At the time of the 2011 census Aravalli district had a population of 1,039,918, of which 126,562 (12.17%) lived in urban areas. Aravalli district had a population of 953 females per 1000 males. Scheduled Castes and Scheduled Tribes made up 62,223 (5.98%) and 213,913 (20.57%) of the population respectively.
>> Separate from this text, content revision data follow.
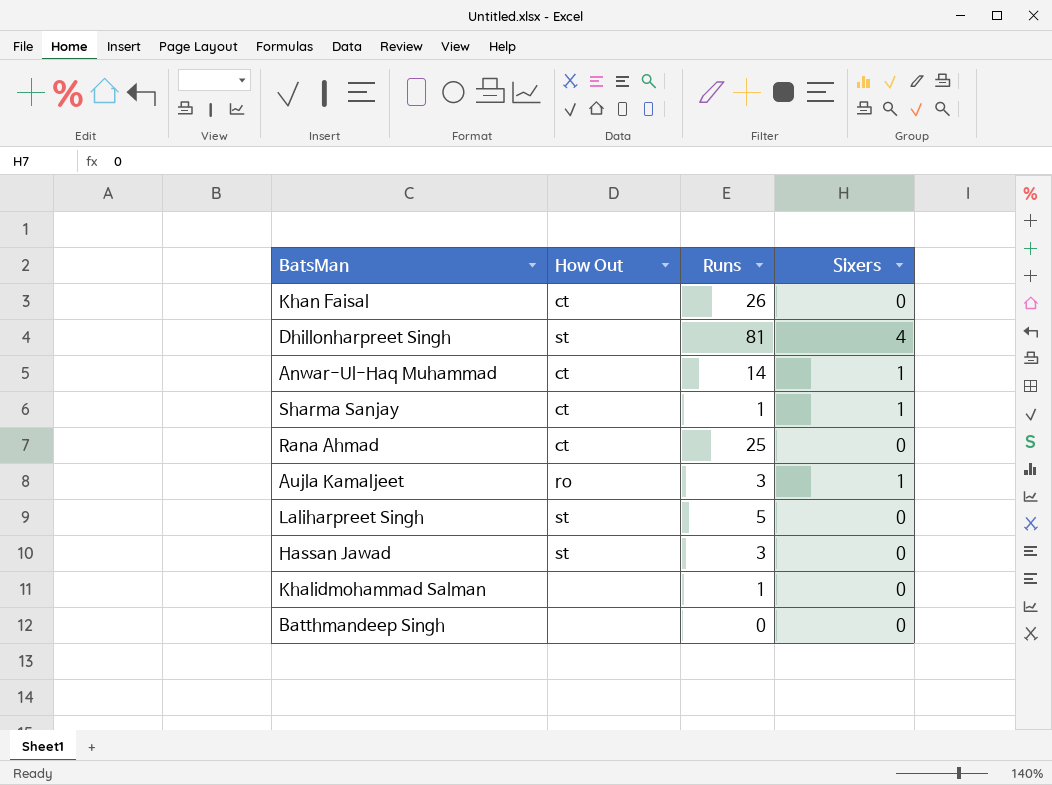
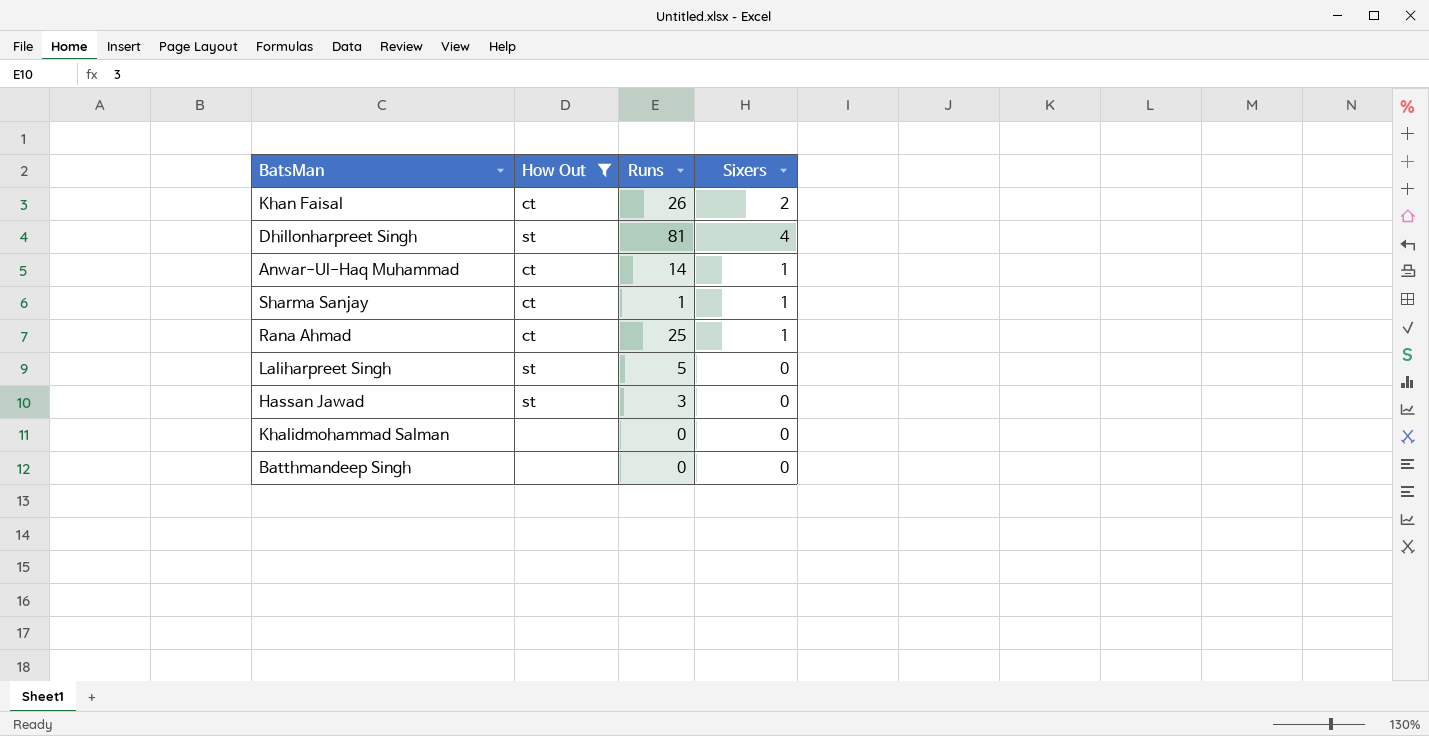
filter: none -> How Out != ro
Khan Faisal | Sixers: 0 -> 2
Rana Ahmad | Sixers: 0 -> 1
Khalidmohammad Salman | Runs: 1 -> 0

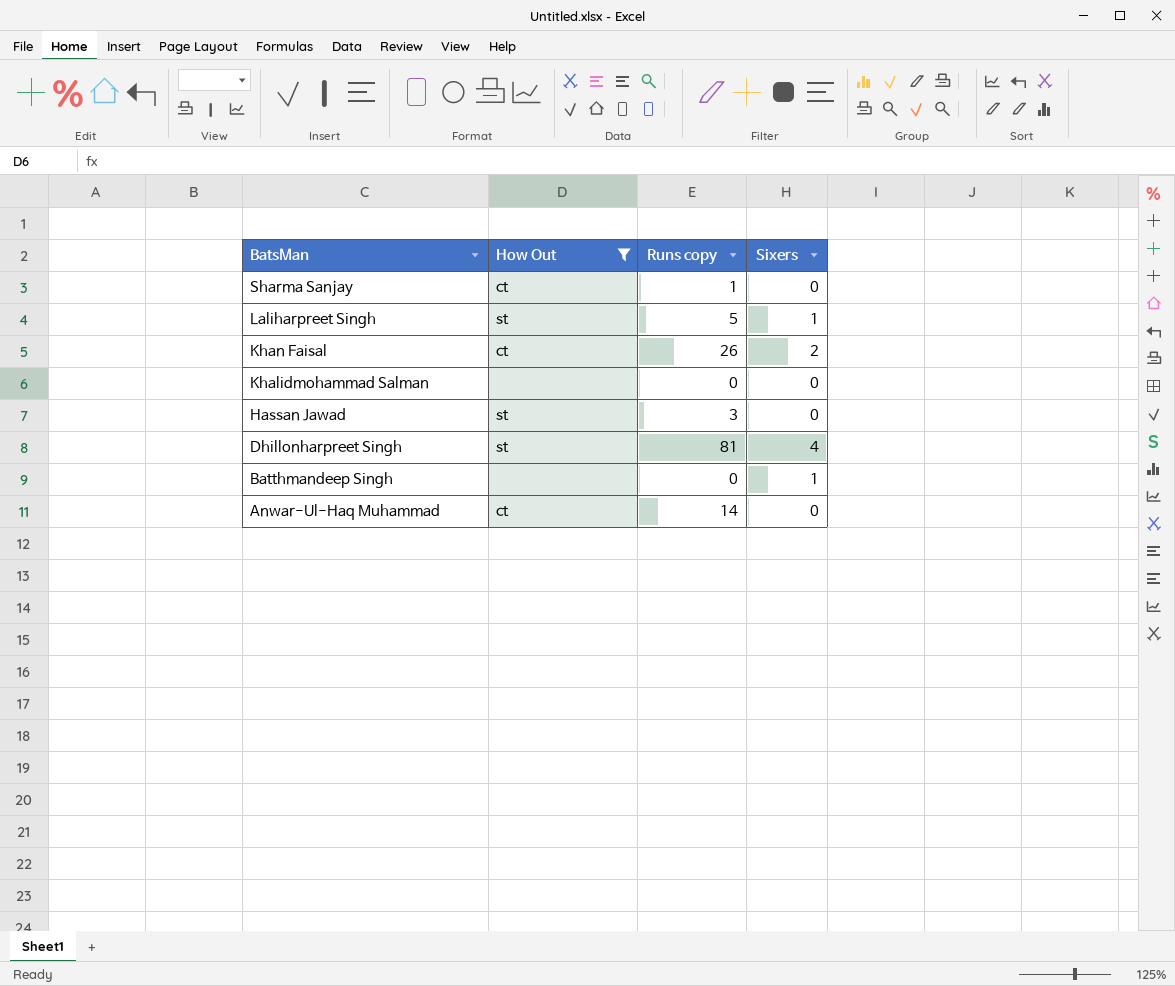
row order: none -> BatsMan descending
column name: Runs -> Runs copy
row Rana Ahmad: ct | 25 | 1 -> none
Sharma Sanjay | Sixers: 1 -> 0
Laliharpreet Singh | Sixers: 0 -> 1
Batthmandeep Singh | Sixers: 0 -> 1
Anwar-Ul-Haq Muhammad | Sixers: 1 -> 0

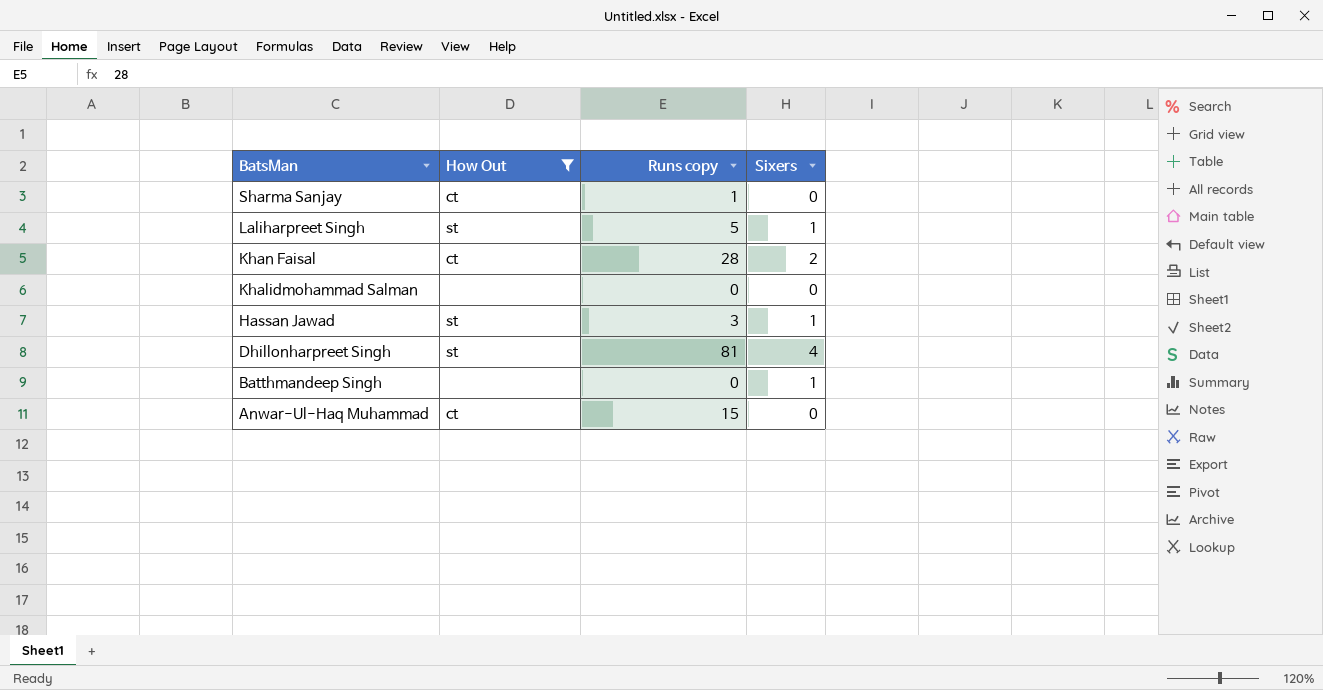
Khan Faisal | Runs copy: 26 -> 28
Hassan Jawad | Sixers: 0 -> 1
Anwar-Ul-Haq Muhammad | Runs copy: 14 -> 15

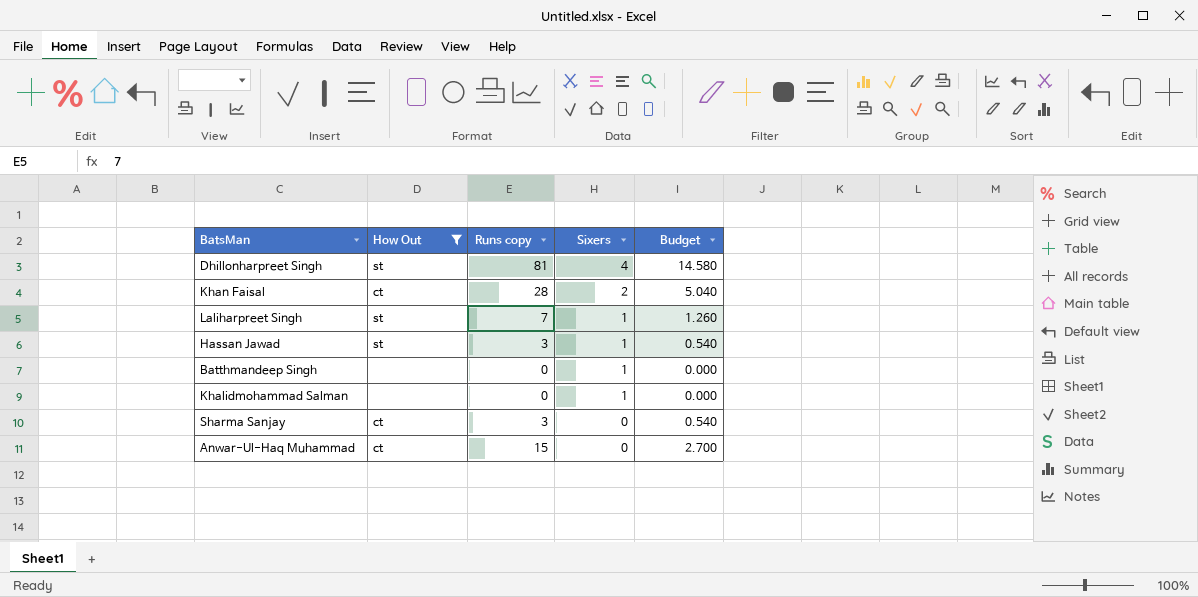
row order: BatsMan descending -> Sixers descending
column Budget | formula: none -> [Runs copy] * 0.18
Laliharpreet Singh | Runs copy: 5 -> 7
Khalidmohammad Salman | Sixers: 0 -> 1
Sharma Sanjay | Runs copy: 1 -> 3

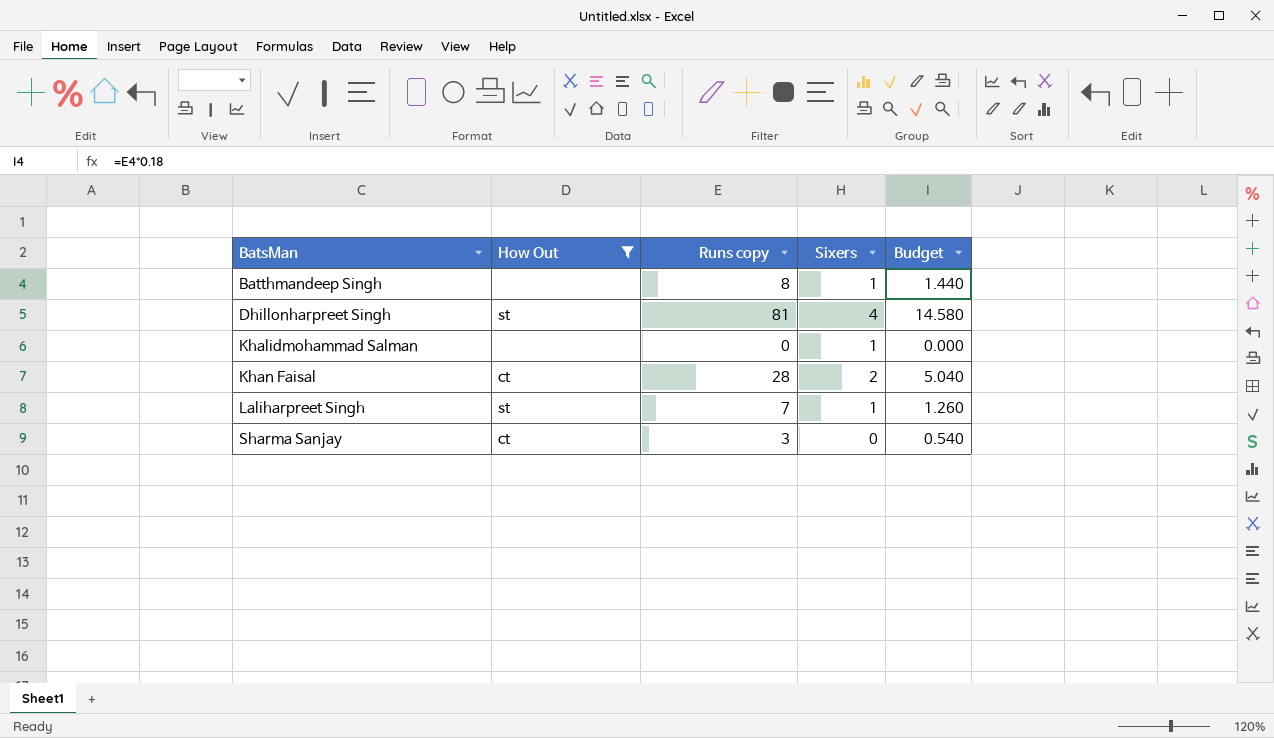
row order: Sixers descending -> BatsMan ascending
row Hassan Jawad: st | 3 | 1 | 0.540 -> none
row Anwar-Ul-Haq Muhammad: ct | 15 | 0 | 2.700 -> none
Batthmandeep Singh | Runs copy: 0 -> 8
Batthmandeep Singh | Budget: 0.000 -> 1.440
Hindus are 975,342 while Muslims are 58,536.

===Language===

At the time of the 2011 census, 97.88% of the population spoke Gujarati and 1.31% Hindi as their first language.

==Politics==

| District | No. | Constituency | Name | Party |  | Remarks |
| Aravalli | 30 | Bhiloda (ST) | Punamchand Baranda |  | Bharatiya Janata Party |  |
| 31 | Modasa | Bhikhusinh Parmar | Minister of State |
| 32 | Bayad | Dhavalsinh Zala |  | Independent |  |

==Places of interest==
- Kakarai Temple Dadhaliya
- Majum dam Modasa
- Meshwo Dam Shamlaji
- Sakariya Hanuman Temple
- Shamliya Temple Shamlaji
- Shyamal Van Shamlaji
- Vatrak (Malpur)

== Talukas ==
Aravalli district has 8 talukas:

1. Modasa
2. Malpur
3. Dhansura
4. Bhiloda
5. Bayad
6. Meghraj
7 Shamlaji
8 Sathamba

==Villages==

- Akrund
- Amodara
- Choila
- Untarda
- Ramas
- Limb
- Limbhoi
- Tenpur
- Rajpur (vadagam)

==Economy==
Aravalli district has the first private sector, 5 MW solar power plant of Gujarat at Kharoda near Modasa. The district is industrially backward, having no major industrial units although small scale industrial areas exist in Modasa, Bhiloda and Dhansura talukas. The Mazum is a major river in the region with two large dams on it. Another major river is the Watrak River.